Discord has a much stronger userbase than Guilded, and up until December Guilded didn’t have a proper API which made it very unattractive to a lot of developers, myself included. Whilst they have improved on that and finally released an API, I feel it’s come way too late and there’s not much motivation for me to move onto it anymore. Discord has been around for a lot longer, is more mature of an application, and is slowly growing its featureset (although I don’t believe more is always better…). Guilded started out with a very strong ambition and then failed to deliver in time, and it resulted in a lot of people not joining it.
I wasn’t arguing in favor of moderators being installed in community servers; they don’t even provide that service for your games on the Roblox platform (stopping troublemakers breaking the rules in a game that, by itself, doesn’t, which would otherwise result in the game getting banned). The point is that if a scandal occurs on Guilded, Roblox can directly address it and push changes that ensure it doesn’t happen again, since they own Guilded and can therefore make such demands. They can’t do the same with Discord; they can only ever make polite suggestions and hope Discord follows through on them. You see this all the time in their rule enforcement; if something happens “off-platform”, they might not take action, even if it clearly breaks the rules, and that’s even if they know it happened at all.

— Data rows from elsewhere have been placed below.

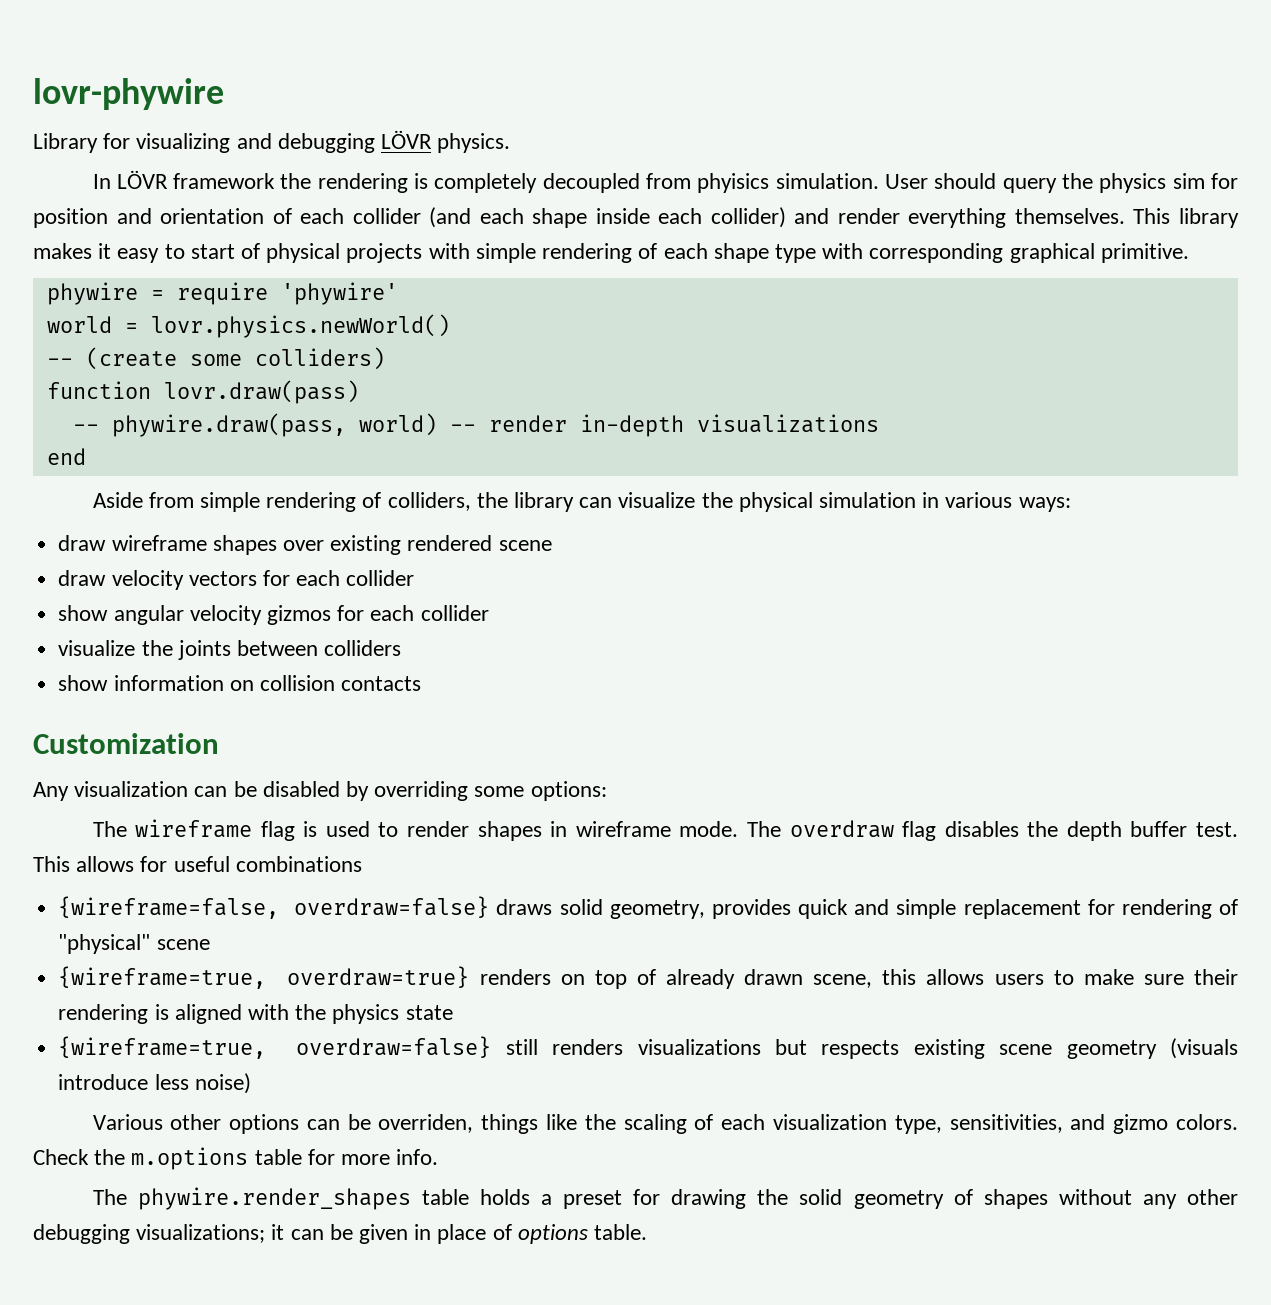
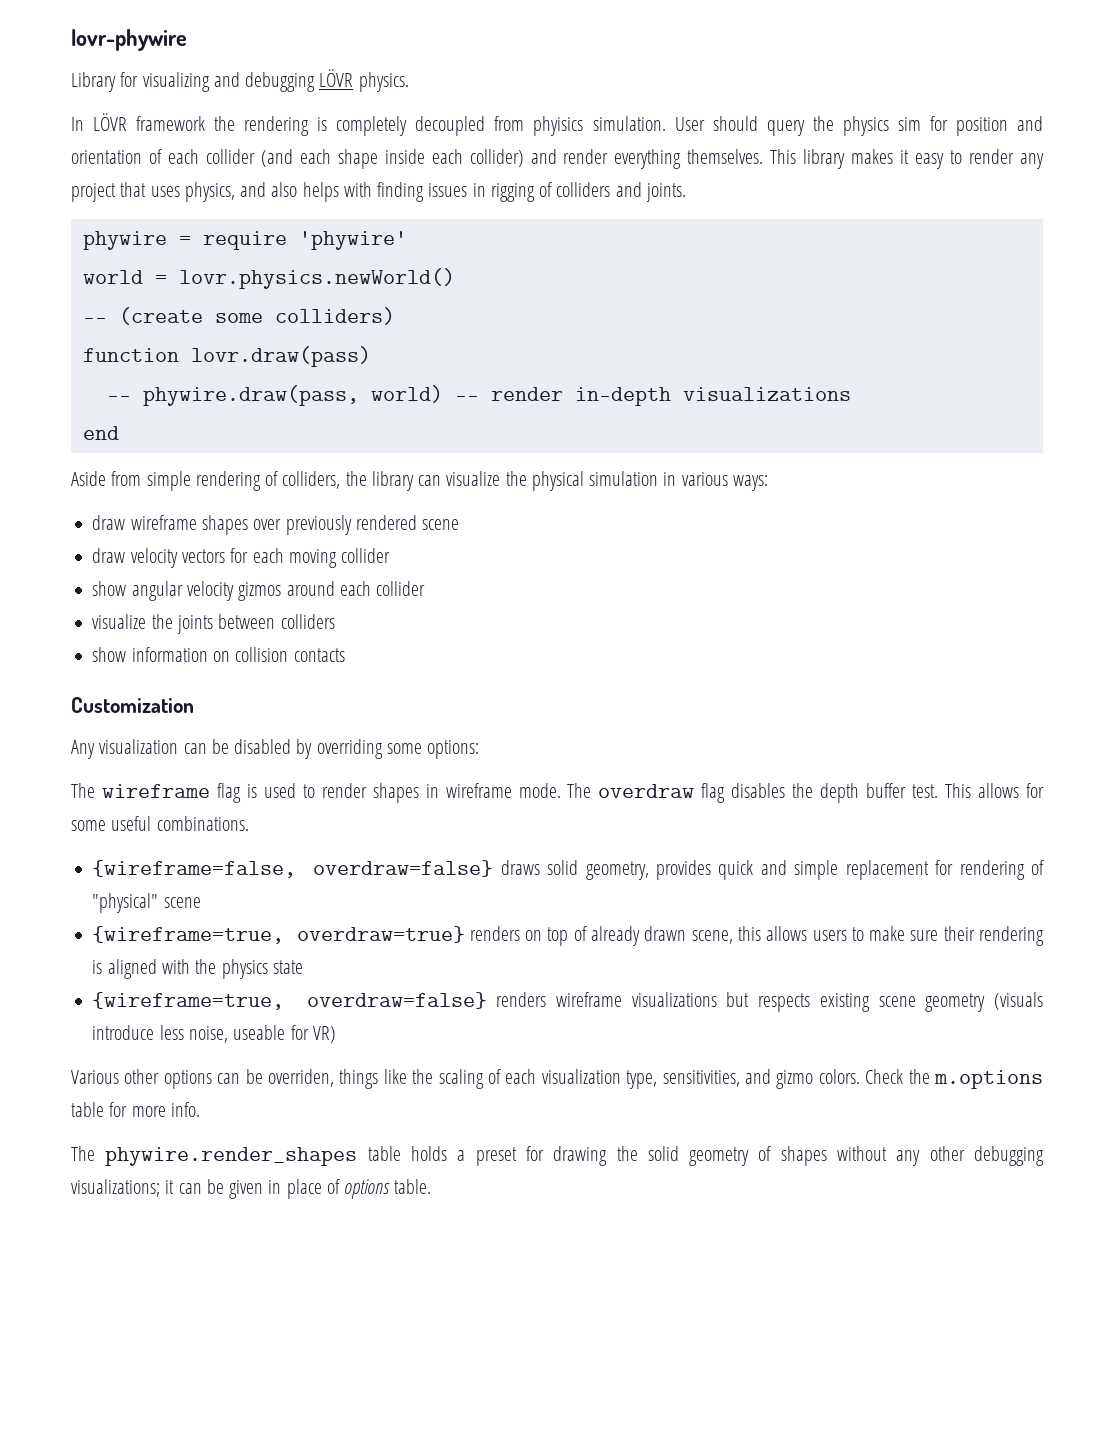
[190,243,1189,263] start of physical projects with simple rendering of each shape type with corresponding graphical primitive. -> [969,149,1045,169] [71,182,686,202] render any project that uses physics, and also helps with finding issues in rigging of colliders and joints.
[330,535,402,555] existing -> [285,515,352,535] previously
(341, 578) none -> [288,549,337,568] moving
[337,605,365,621] for -> [286,581,335,596] around
[173,856,362,872] useful combinations -> [71,816,249,831] some useful combinations.
[505,1039,624,1055] still renders -> [496,992,623,1007] renders wireframe
[194,1073,251,1094] noise) -> [188,1025,336,1043] noise, useable for VR)

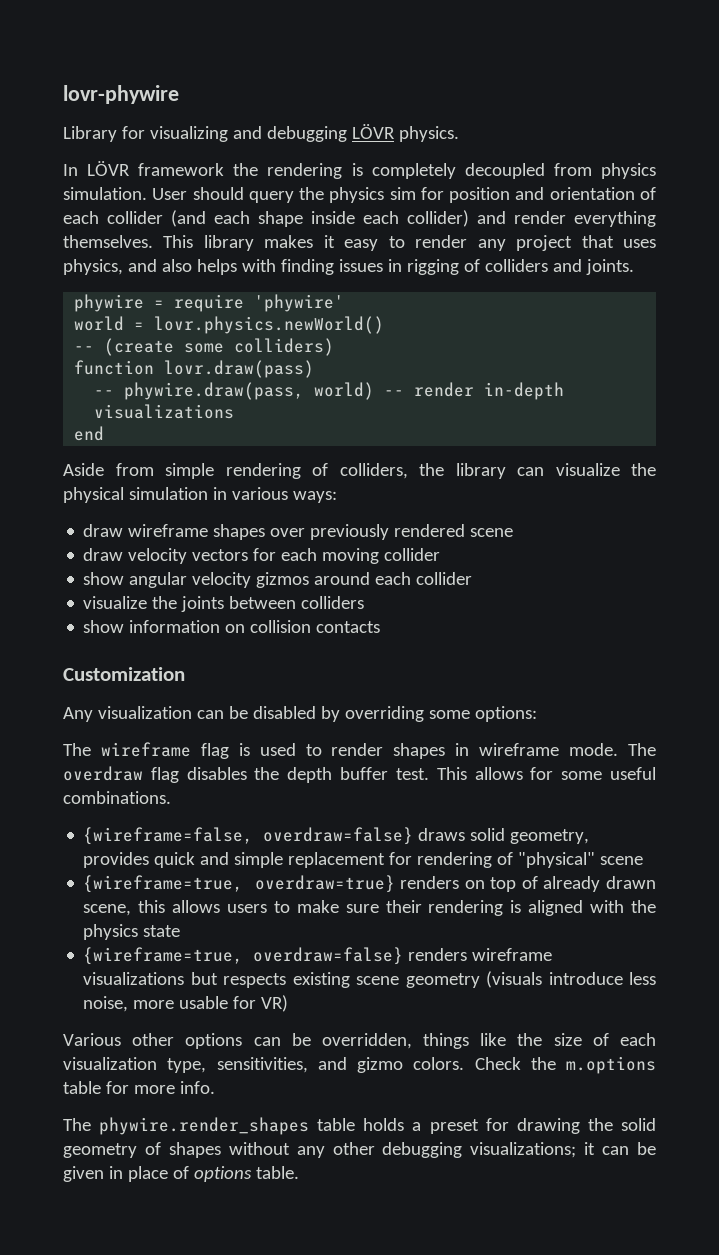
[533,116,584,136] phyisics -> [600,163,656,179] physics
[233,1025,286,1040] useable -> [133,996,229,1009] more usable
[268,1069,334,1087] overriden, -> [321,1033,412,1049] overridden,
[438,1069,484,1089] scaling -> [553,1033,582,1046] size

There’s no reason why a switch can’t be made because of the current user number imbalance between Discord and Guilded. Sure, it might be a bit of work porting a community over from Discord to Guilded, but all the infrastructure currently exists to inform community members via Discord server announcements, game updates, social media posts, etc. You’ll definitely lose some players, but if you did all of the above and they still didn’t catch on, they were probably not that active in your group, to begin with. Most people here would agree that activity is more important than the member count for a community.

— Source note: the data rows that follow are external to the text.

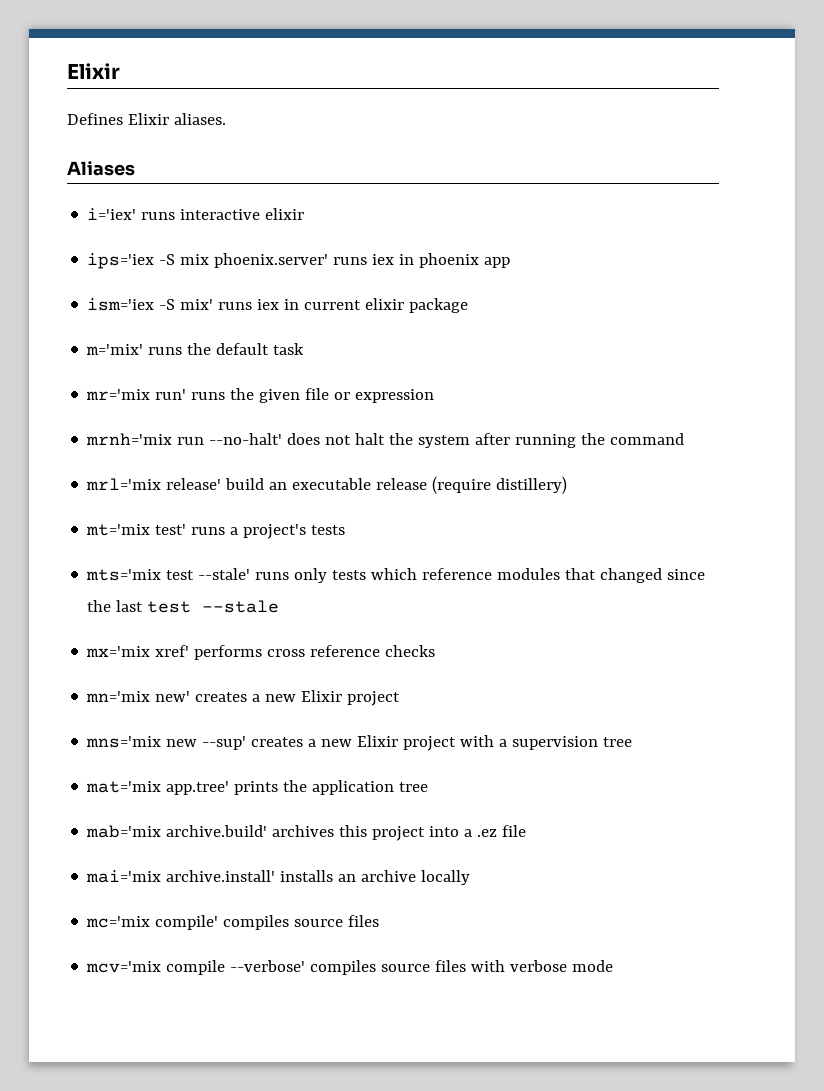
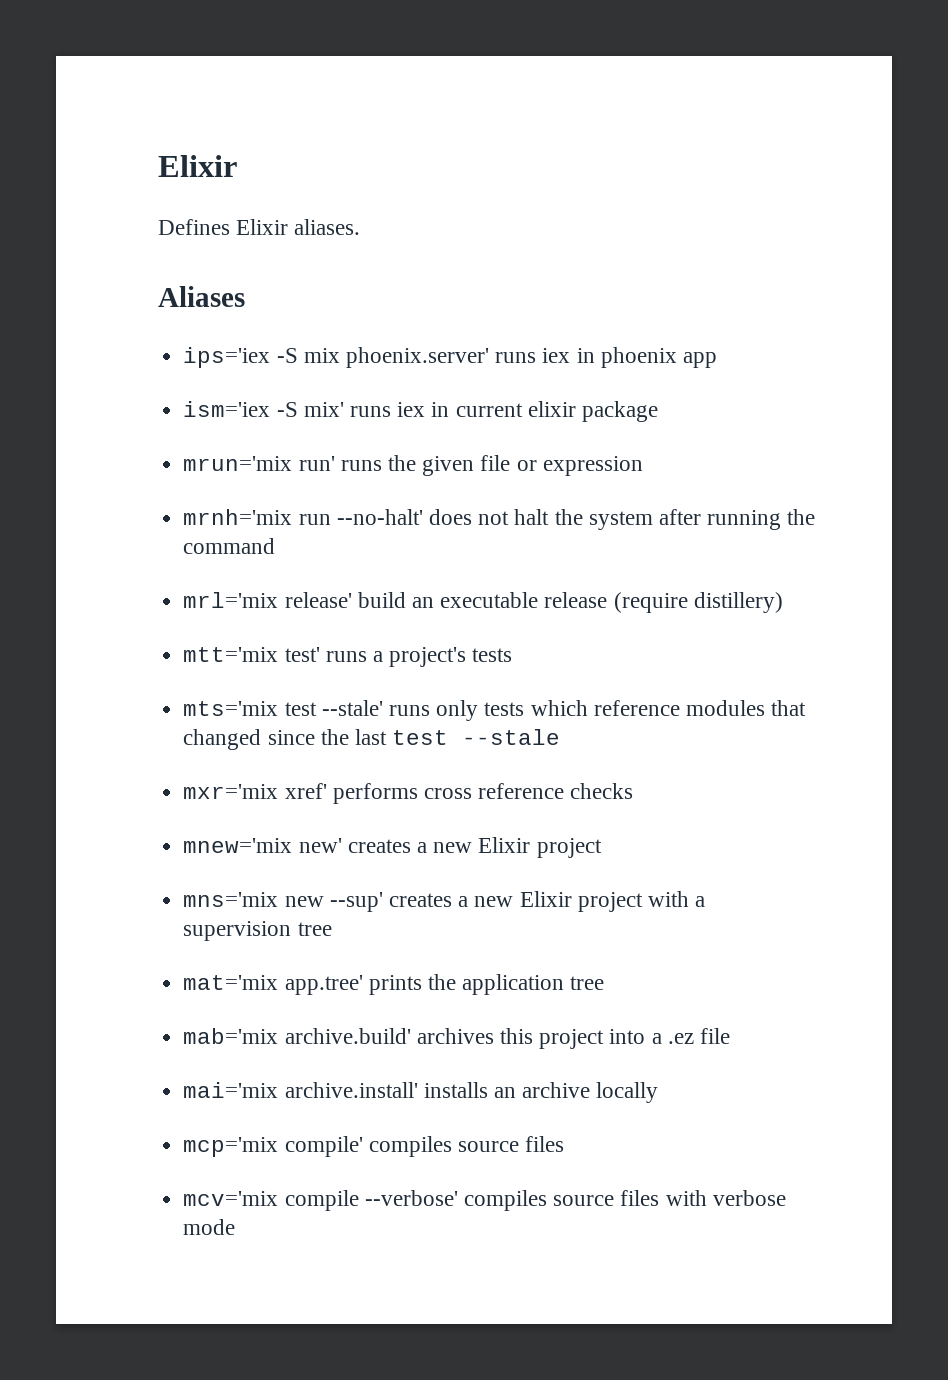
[87,208,305,220] // i='iex' runs interactive elixir -> (245, 296) none
[86,343,305,355] [86,389,151,400] m='mix' runs the default task // mr='mix -> [183,456,293,471] mrun='mix
[86,524,151,536] mt='mix -> [183,647,279,662] mtt='mix
[86,646,151,657] mx='mix -> [183,784,279,799] mxr='mix
[86,691,151,702] mn='mix -> [183,838,293,853] mnew='mix
[86,916,151,928] mc='mix -> [183,1137,279,1157] mcp='mix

If Guilded gets more users, it’s naturally going to generate more interest in the platform, and that will lead to Guilded reaching parity with Discord (if it hasn’t already) faster and faster. Roblox regularly makes sweeping changes as I suggested for reasons like I mentioned in my first post (turning FilteringEnabled on for all games to protect against exploits, the recent advertisement changes, etc.). They may be unpopular at the time they’re enacted, but they are better for Roblox long-term. Roblox already seems to be steering in that direction.
I mean, they’re only working on an official anti-cheat now, after the platform has been up for 17 years. For them, when considering possible profit margins and potential safeguards against future scandals, there’s no such thing as “failing to deliver in time.”